IV South American Games
- 1990 South American Games logo
- Host city: Lima
- Country: Peru
- Nations: 10
- Athletes: 1,070
- Events: 260 in 16 sports
- Opening: December 1, 1990
- Closing: December 10, 1990
- Opened by: Alberto Fujimori
- Torch lighter: Cecilia Tait
- Main venue: Estadio Nacional del Perú

= 1990 South American Games =

Multi-sport event in Lima, Peru

The IV South American Games (Spanish: Juegos Sudamericanos; Portuguese: Jogos Sul-Americanos) were a multi-sport event held in 1990 in Lima, Peru, with some events in Arequipa (cycling and weightlifting) and Trujillo (artistic gymnastics and taekwondo). The Games were organized by the South American Sports Organization (ODESUR). An appraisal of the games and detailed medal lists were published
elsewhere,
emphasizing the results of the Argentinian teams.

The games were officially opened by Peruvian president Alberto Fujimori. Torch lighter at the Estadio Nacional del Perú
was Olympic silver medalist, volleyball player Cecilia Tait.

Colombia rather preferred to participate at the Central American and Caribbean Games at Ciudad de México taking place almost at the same time, and sent no athletes.
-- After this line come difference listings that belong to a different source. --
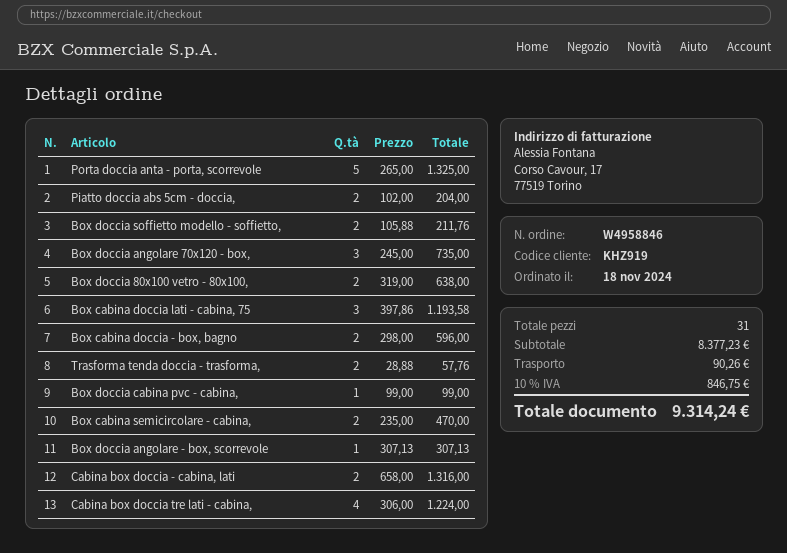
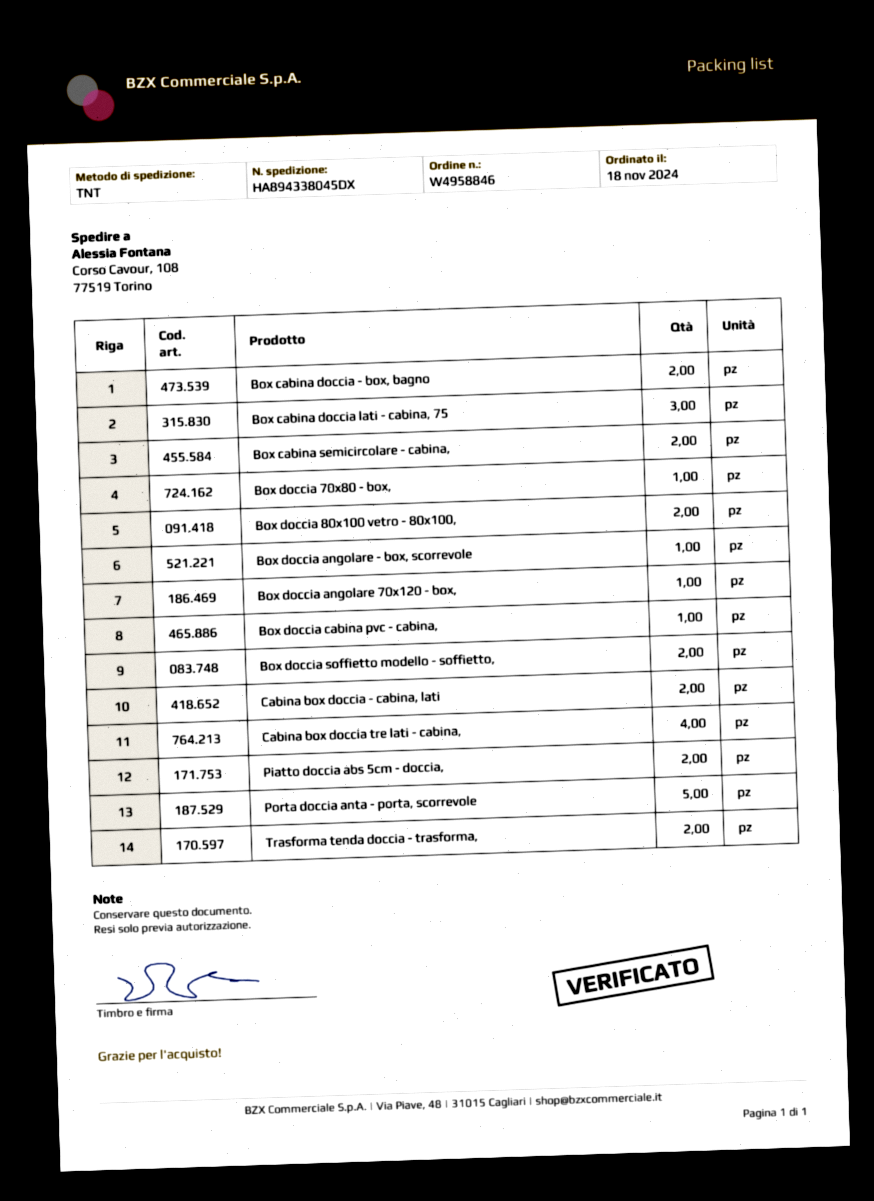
Box doccia angolare 70x120 - box,: 3 -> 1
Box doccia 70x80 - box,: none -> 1

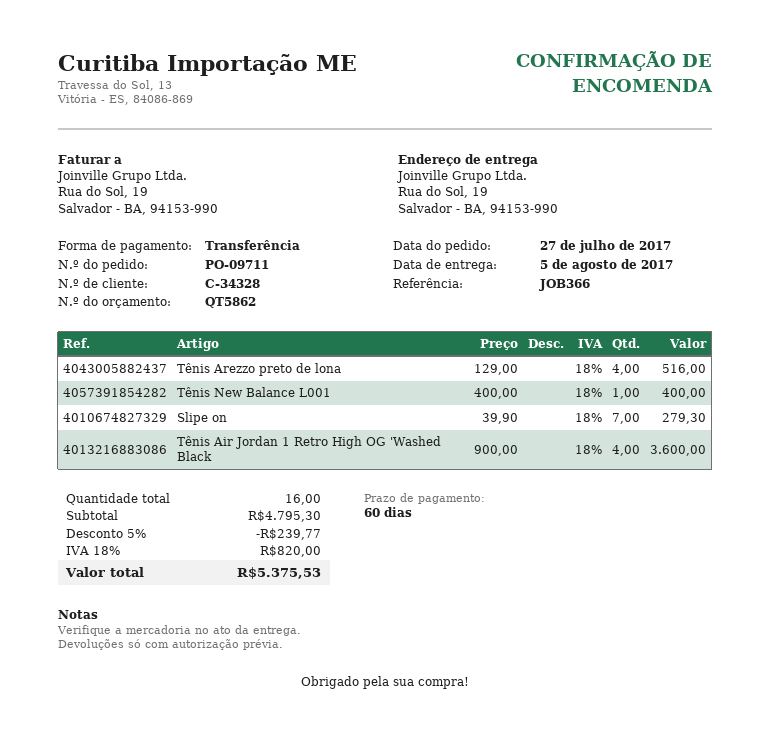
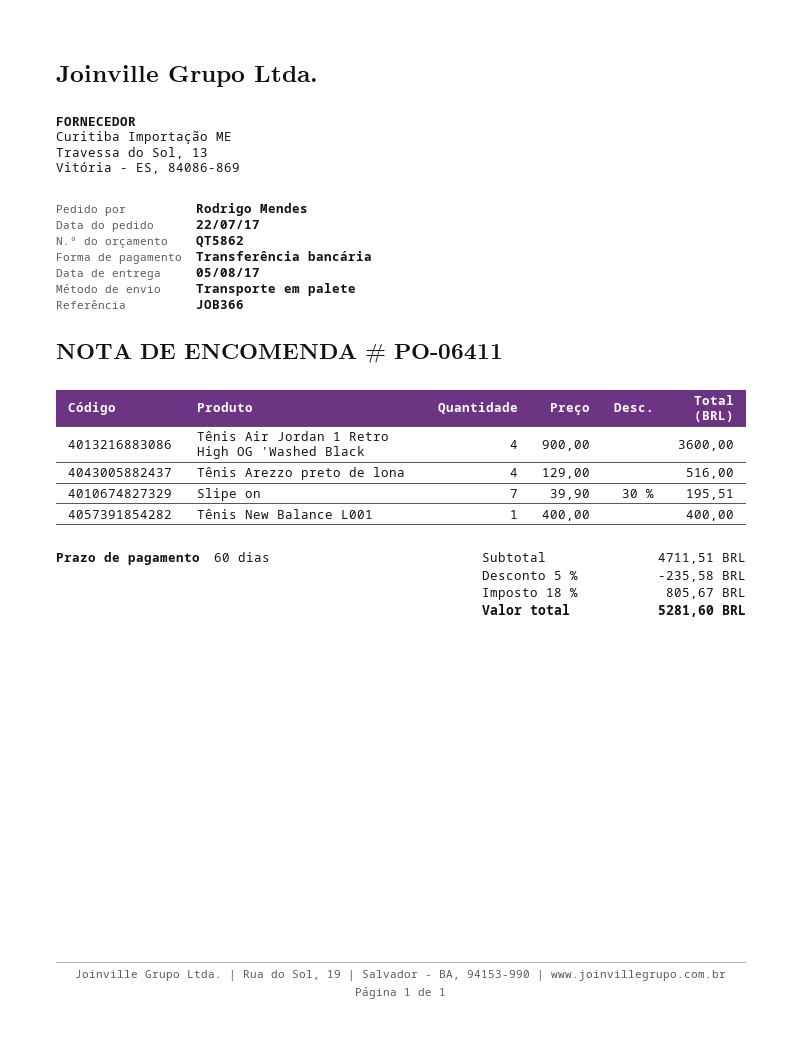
order number: PO-09711 -> PO-06411
order date: 2017-07-27 -> 2017-07-22
Slipe on: 7 x 39.90 = 279.30 -> 7 x 39.90 - 30% = 195.51
subtotal: 4795.30 -> 4711.51
discount: 5% = 239.77 -> 5% = 235.58
tax: 18% = 820.00 -> 18% = 805.67
total: 5375.53 -> 5281.60

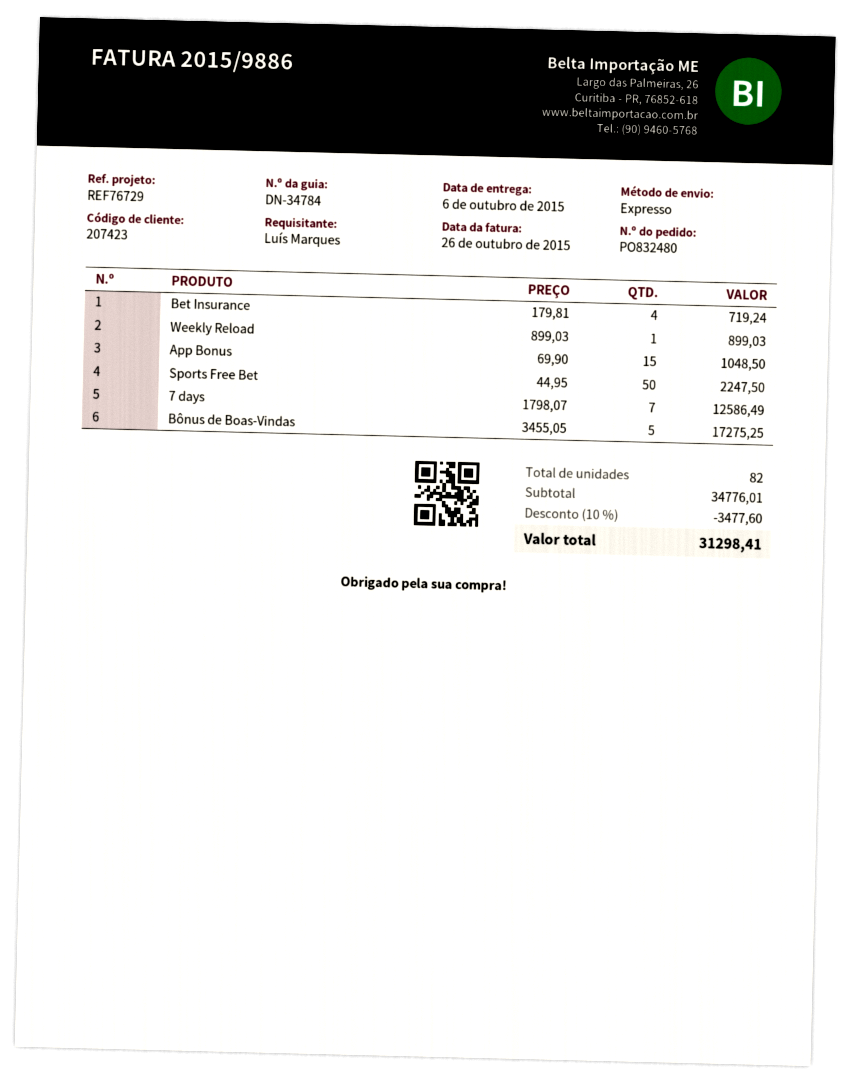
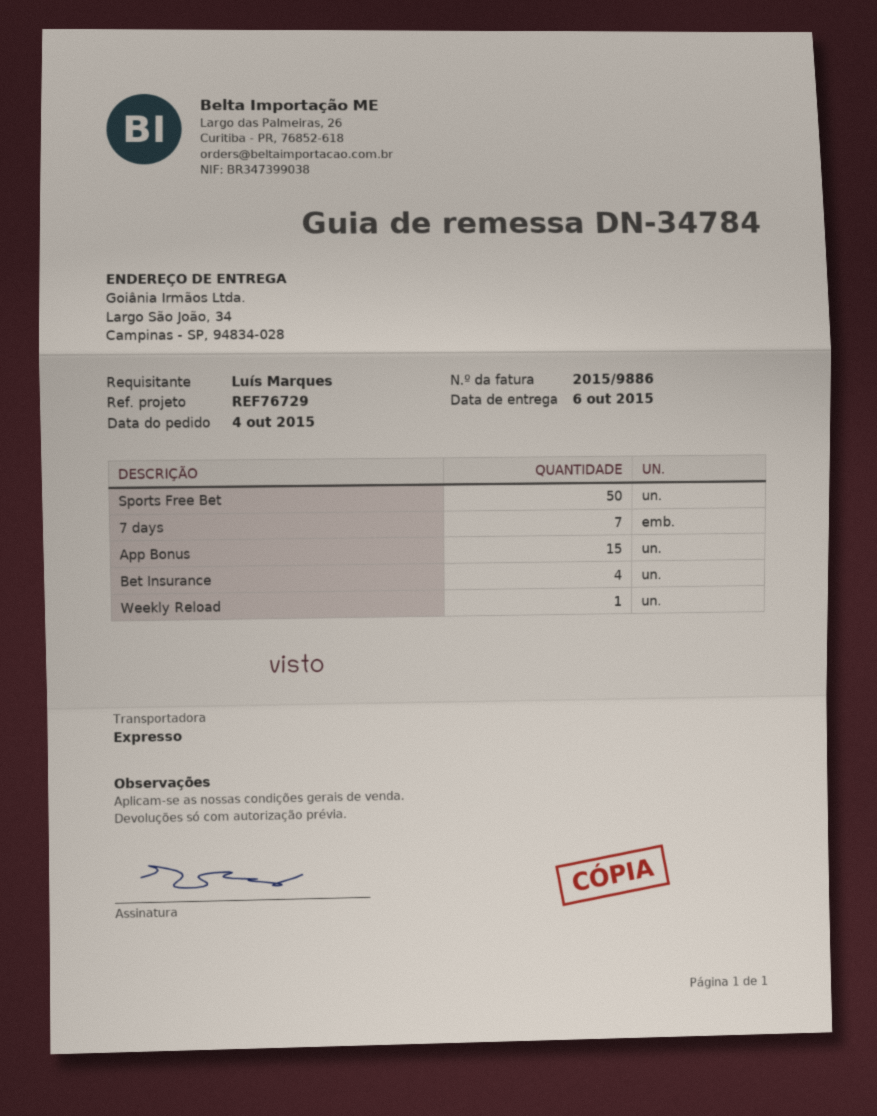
Bônus de Boas-Vindas: 5 -> none

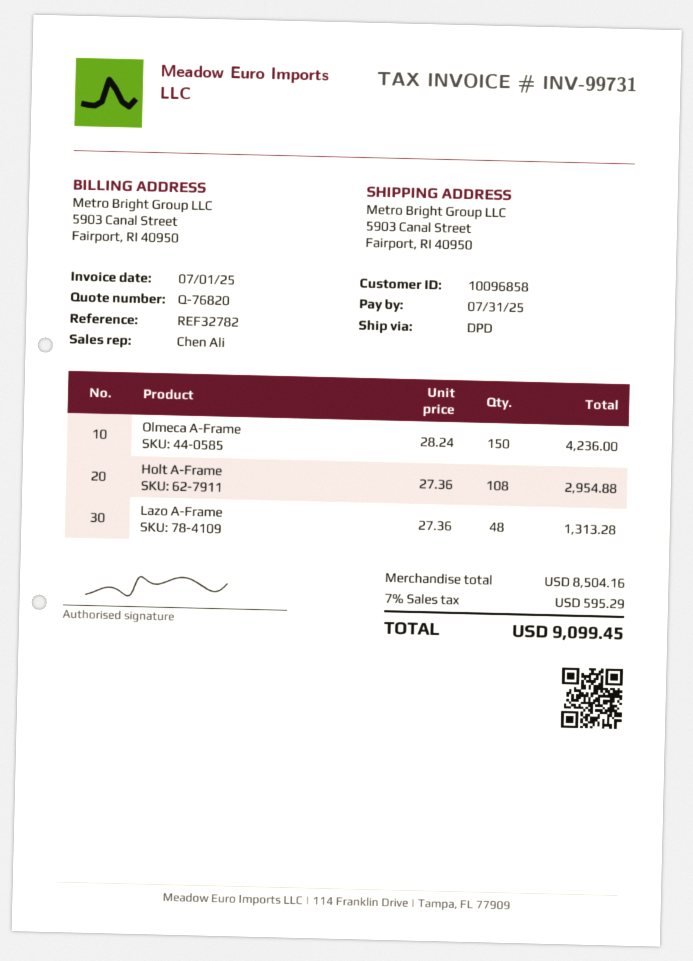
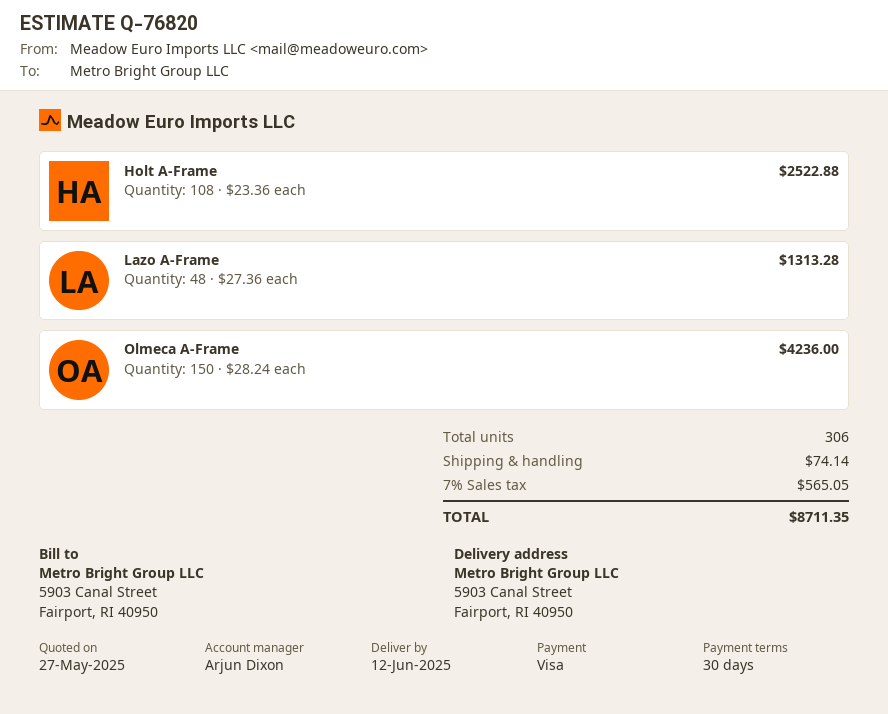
sales rep: Chen Ali -> Arjun Dixon
Holt A-Frame: 108 x 27.36 = 2954.88 -> 108 x 23.36 = 2522.88
shipping: none -> 74.14
tax: 7% = 595.29 -> 7% = 565.05
total: 9099.45 -> 8711.35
Venezuela also preferred to participate at the Central American and Caribbean Games, but sent at least a small contingent of 56 athletes.
== Participants ==
10 ODESUR members participated on the games, Colombia did not participate because preferred to participate the 1990 Central American and Caribbean Games

- Argentina
- Bolivia
- Brazil
- Chile
- Ecuador
- Paraguay
- Peru (Hosts)
- Suriname
- Uruguay
- Venezuela

==Medal count==
The medal count for these Games is tabulated below. This table is sorted by the number of gold medals earned by each country. The number of silver medals is taken into consideration next, and then the number of bronze medals.

| Rank | Nation | Gold | Silver | Bronze | Total |
|---|---|---|---|---|---|
| 1 | Argentina (ARG) | 68 | 73 | 46 | 187 |
| 2 | Peru (PER)* | 50 | 59 | 76 | 185 |
| 3 | Chile (CHI) | 40 | 38 | 60 | 138 |
| 4 | Brazil (BRA) | 37 | 21 | 19 | 77 |
| 5 | Venezuela (VEN) | 27 | 22 | 15 | 64 |
| 6 | Ecuador (ECU) | 21 | 23 | 18 | 62 |
| 7 | Uruguay (URU) | 13 | 13 | 15 | 41 |
| 8 | Bolivia (BOL) | 2 | 9 | 24 | 35 |
| 9 | Suriname (SUR) | 2 | 0 | 1 | 3 |
| 10 | Paraguay (PAR) | 0 | 4 | 2 | 6 |
| Totals (10 entries) |  | 260 | 262 | 276 | 798 |

==Sports==

- Aquatic sports
  - Swimming
- Athletics
- Baseball
- Bowling^{‡}
- Boxing
- Cycling
  - Road Cycling
  - Track Cycling
- Fencing
- Gymnastics
  - Artistic Gymnastics
  - Rhythmic Gymnastics
- Judo^{†}
- Sailing
- Shooting
- Table Tennis
- Taekwondo
- Tennis
- Weightlifting
- Wrestling

===Notes===
^{†}: The male judo competition was reserved to junior representatives (U-20).

^{‡}: The bowling competition was reserved to junior representatives (U-20).